Cloud Computing Labs: MapReduce Cost Modeling and Resource Optimization in Public Clouds

The primary purpose of this assignment is to get familiar with the characteristics of MapReduce jobs and learn the resource optimization methods for running MapReduce jobs in Amazon EC2 cloud.

Part 1: Understand the problem and the modeling method.

With the deployment of web applications, scientific computing, and sensor networks, large datasets are collected from users, simulations, and the environment. As a flexible and scalable parallel programming and processing model, recently MapReduce has been widely used for processing and analyzing such large scale datasets. However, data analysts in most companies, research institutes, and government agencies have no luxury to access large private Hadoop clouds. Therefore, running Hadoop/MapReduce on top of a public cloud has become a realistic option for most users.

Running a Hadoop cluster on top of a public cloud shows very different features compared to on a private Hadoop cluster. First, for each job a dedicated Hadoop cluster will be started on a number of virtual nodes. There is no multi-user or multi-job resource competition happening within such a single-job Hadoop cluster. Second, it is now the user's responsibility to set the appropriate number of virtual nodes for the Hadoop cluster. This number may differ from application to application and depend on the amount of input data.

The problem of optimal resource provisioning involves two intertwined factors: the cost of provisioning the virtual nodes and the time finishing the job. Intuitively, with a larger amount of resources, the job can take shorter time to finish. However, resources are provisioned at cost. It is tricky to find the best setting that minimizes the cost. With other constraints such as a time deadline or a financial budget to finish the job, this problem appears more complicated. Amazon has developed the Elastic MapReduce that runs on-demand Hadoop/MapReduce clusters on top of Amazon EC2 nodes. However, it does not provide tools to address these decision problems.

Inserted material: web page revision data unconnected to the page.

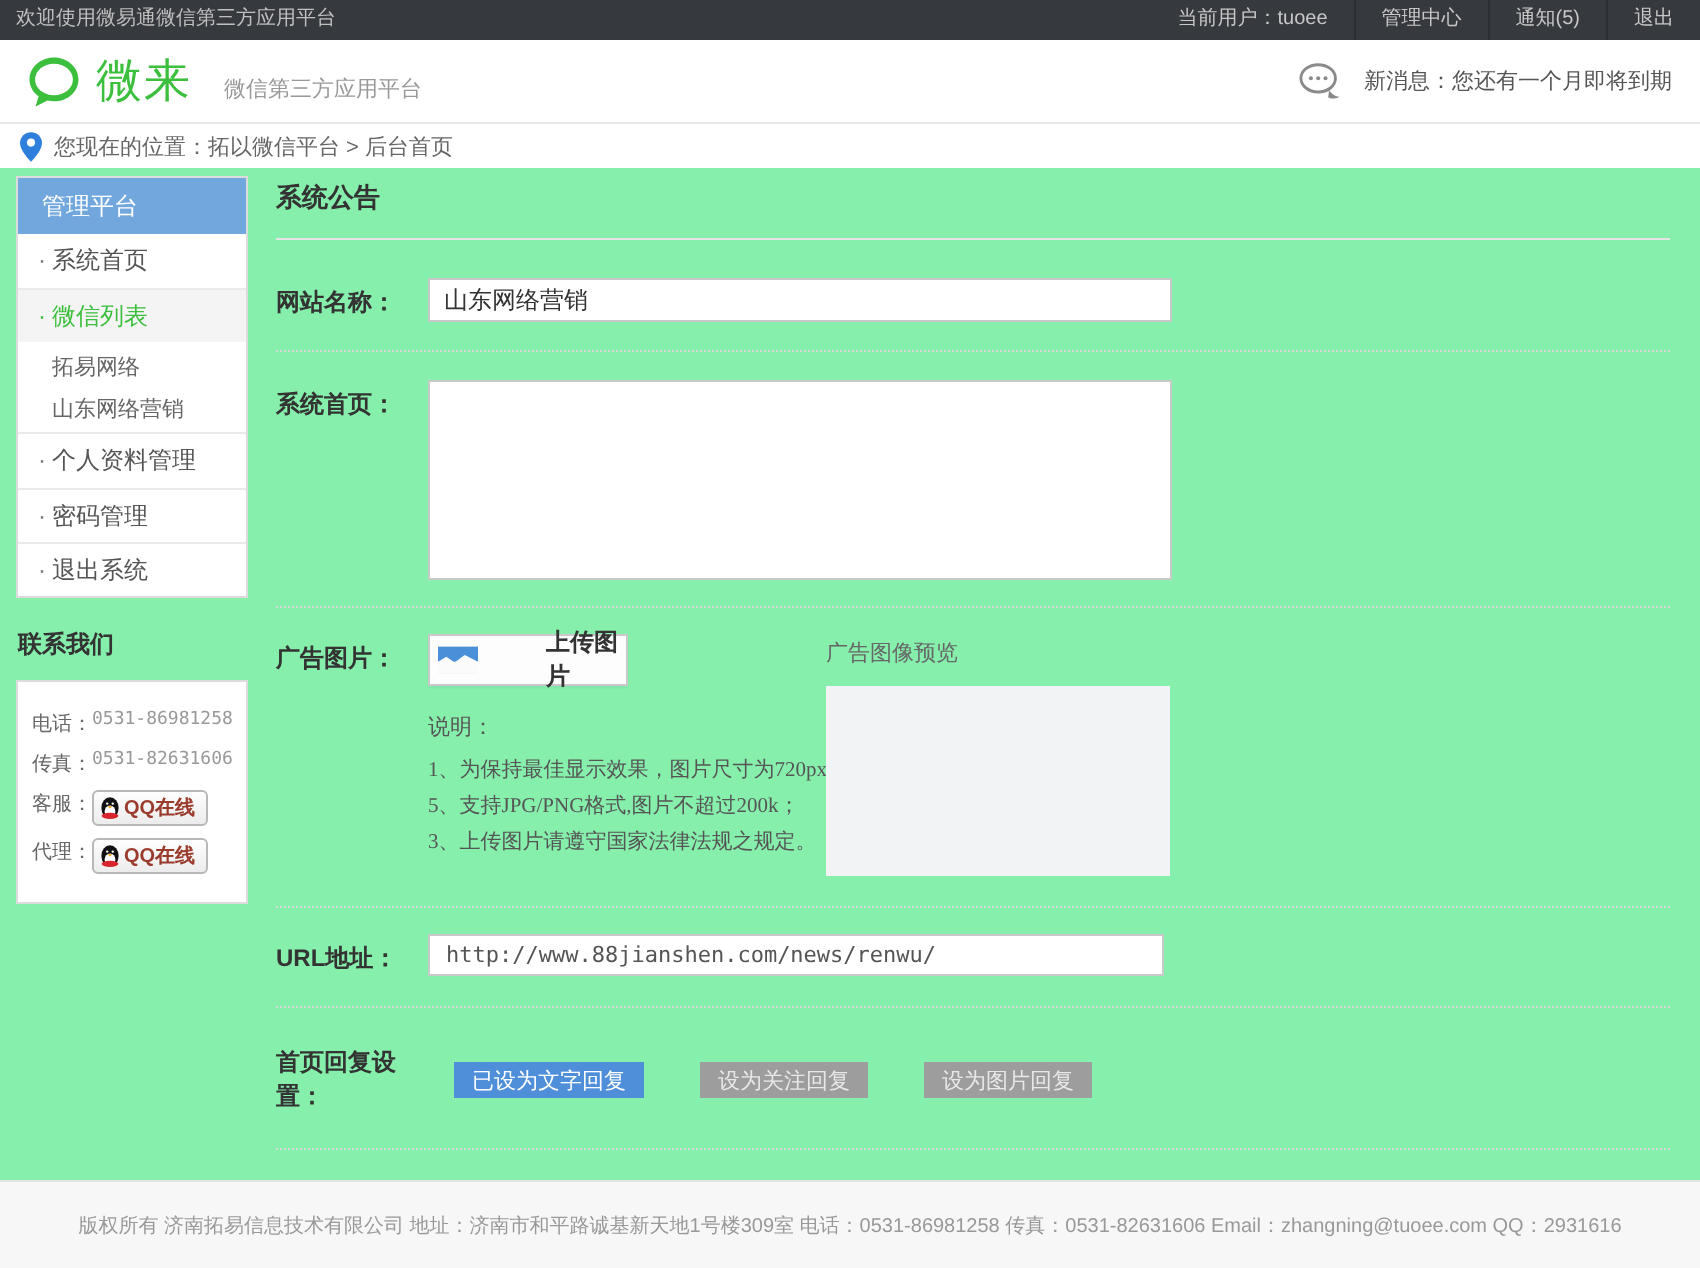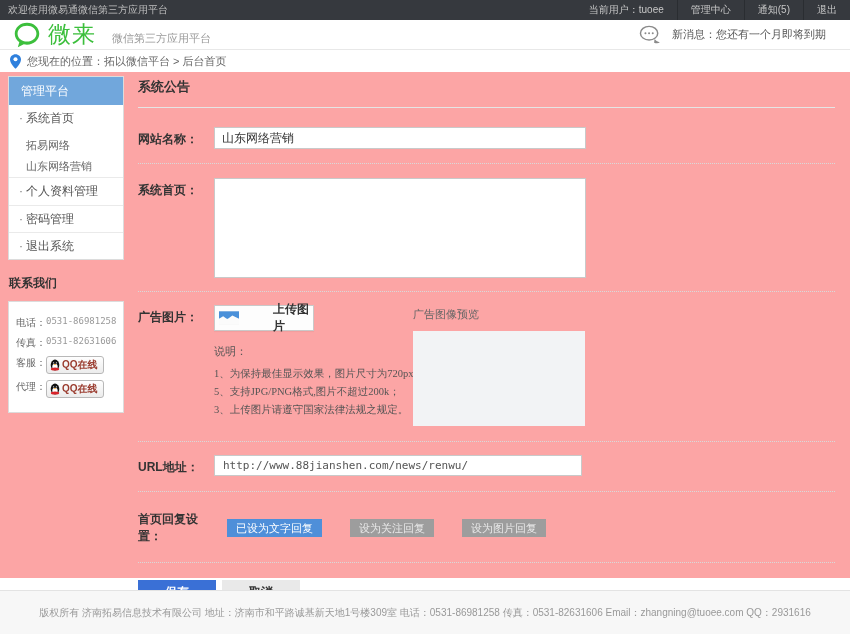--- a/index.html
+++ b/index.html
@@ -7,36 +7,36 @@
   .page { position:relative; width:850px; height:634px; background:#fff; overflow:hidden; }
 
   
   .topbar { height:20px; background:#36393e; display:flex; align-items:stretch; justify-content:space-between; }
   .topbar-left { font-size:10px; color:#bfbfbf; line-height:20px; padding-left:8px; }
   .topbar-right { display:flex; align-items:stretch; }
   .topbar-item { font-size:10px; color:#c7c7c7; line-height:20px; padding:0 13px; border-left:1px solid #2a2d31; cursor:default; }
   .topbar-item:first-child { border-left:none; }
 
   
-  .header { height:30px; background:#fff; border-bottom:1px solid #e8e8e8; display:flex; align-items:center; }
+  .header { height:42px; background:#fff; border-bottom:1px solid #e8e8e8; display:flex; align-items:center; }
   .logo { display:flex; align-items:center; padding-left:13px; }
   .logo-icon { width:28px; height:28px; }
   .logo-text { font-size:23px; color:#3cbf3c; margin-left:7px; letter-spacing:1px; }
   .logo-sub { font-size:11px; color:#999; margin-left:16px; margin-top:8px; }
-  .header-right { margin-left:auto; display:flex; align-items:center; padding-right:24px; }
+  .header-right { margin-left:auto; display:flex; align-items:center; padding-right:14px; }
   .msg-icon { width:24px; height:20px; margin-right:10px; }
   .msg-text { font-size:11px; color:#555; }
 
   
   .breadcrumb { height:22px; display:flex; align-items:center; padding-left:10px; background:#fff; }
   .pin-icon { width:11px; height:15px; margin-right:6px; }
   .breadcrumb-text { font-size:11px; color:#666; }
 
   
-  .content { position:relative; height:506px; background:#fca5a5; }
+  .content { position:relative; height:506px; background:#86efac; }
   .sidebar { position:absolute; left:8px; top:4px; width:116px; }
   .menu { border:1px solid #dcdcdc; background:#fff; }
   .menu-header { background:#71a7dc; color:#fff; font-size:12px; height:28px; line-height:28px; padding-left:12px; }
   .menu-item { font-size:12px; color:#555; height:27px; line-height:27px; padding-left:10px; border-top:1px solid #eaeaea; cursor:pointer; }
   .menu-item .bullet { color:#777; margin-right:3px; }
   .menu-item.active { background:#f4f4f4; color:#3cbf3c; }
   .menu-item.active .bullet { color:#3cbf3c; }
   .menu-sub { font-size:11px; color:#666; height:23px; line-height:23px; padding-left:17px; cursor:pointer; }
   .menu-sub.first { padding-top:2px; }
   .menu-group-end { border-bottom:1px solid #eaeaea; }
@@ -124,20 +124,21 @@
     </svg>
     <span class="breadcrumb-text">您现在的位置：拓以微信平台 &gt; 后台首页</span>
   </div>
 
   <div class="content">
 
     <div class="sidebar">
       <div class="menu">
         <div class="menu-header">管理平台</div>
         <div class="menu-item" style="border-top:none;"><span class="bullet">·</span><span>系统首页</span></div>
+        <div class="menu-item active"><span class="bullet">·</span><span>微信列表</span></div>
         <div class="menu-sub first"><span>拓易网络</span></div>
         <div class="menu-sub menu-group-end"><span>山东网络营销</span></div>
         <div class="menu-item" style="border-top:none;"><span class="bullet">·</span><span>个人资料管理</span></div>
         <div class="menu-item"><span class="bullet">·</span><span>密码管理</span></div>
         <div class="menu-item"><span class="bullet">·</span><span>退出系统</span></div>
       </div>
 
       <div class="contact-title">联系我们</div>
       <div class="contact-box">
         <div class="contact-row">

We can analyze the MapReduce workflow and derive a flexible modeling method (check the CRESP method for details). Students should have understood the workflow well with the lecture slides. Let M be the number of data blocks, m be the number of Map slots in the whole system, R be the user-specified number of Reduce tasks, and r be the number of Reduce slots. Let Tm, Tr, and To be the approximate cost of a Map task, a Reduce task, and task management cost, respectively. According to the MapReduce workflow shown in Figure 1, we can model the cost function as (M/m)Tm+(R/r)Tr+To. Typically, we often set the number of Reduce tasks R appropriately to r, i.e., R=r. With the parameters M,m,R,r, and the processing logic, we can finally derive a cost function T(M,m,R) = b0+b1(M/m) + b2(M/R) + b3(M/R)log(M/R)+ b4M +b5R +e, where b0 to b5 are to be set for a specific job, and e is the stochastic error for modeling the uncertainty. This cost function is good for any job with Reduce tasks in linear or O(N log (N)) complexity to the Reduce's input data N.

MapReduce Workflow

Now our task is to determine the parameters b0 to b5. We use linear regression to find these parameter settings. The first step will be collecting the training data, i.e., the time cost for a specific MapReduce program with different combinations of M,m, and R. This training data is obtained by test-running relatively small input data (i.e., small M settings) on small scale clusters (i.e., small m and R settings) to find the corresponding time costs. The result will be 4-tuples (M, m, R, T).

Ideally, you will need to setup EC2 clusters of variant numbers of medium or large-size nodes in range [3, 20] for test runs, where the maximum number 20 is allowed by Amazon for normal users. For simplicity, you can setup a cluster of fixed size, e.g., 10 nodes, while use Hadoop's fair scheduler to adjust the available Map and Reduce slots (i.e., m and R). You will also use Hadoop version 1.2.1 in the experiments. Students should have done the Hadoop on AWS lab prior to this lab. Otherwise, they should check that lab to learn the basic steps setting up a Hadoop cluster with EC2 nodes.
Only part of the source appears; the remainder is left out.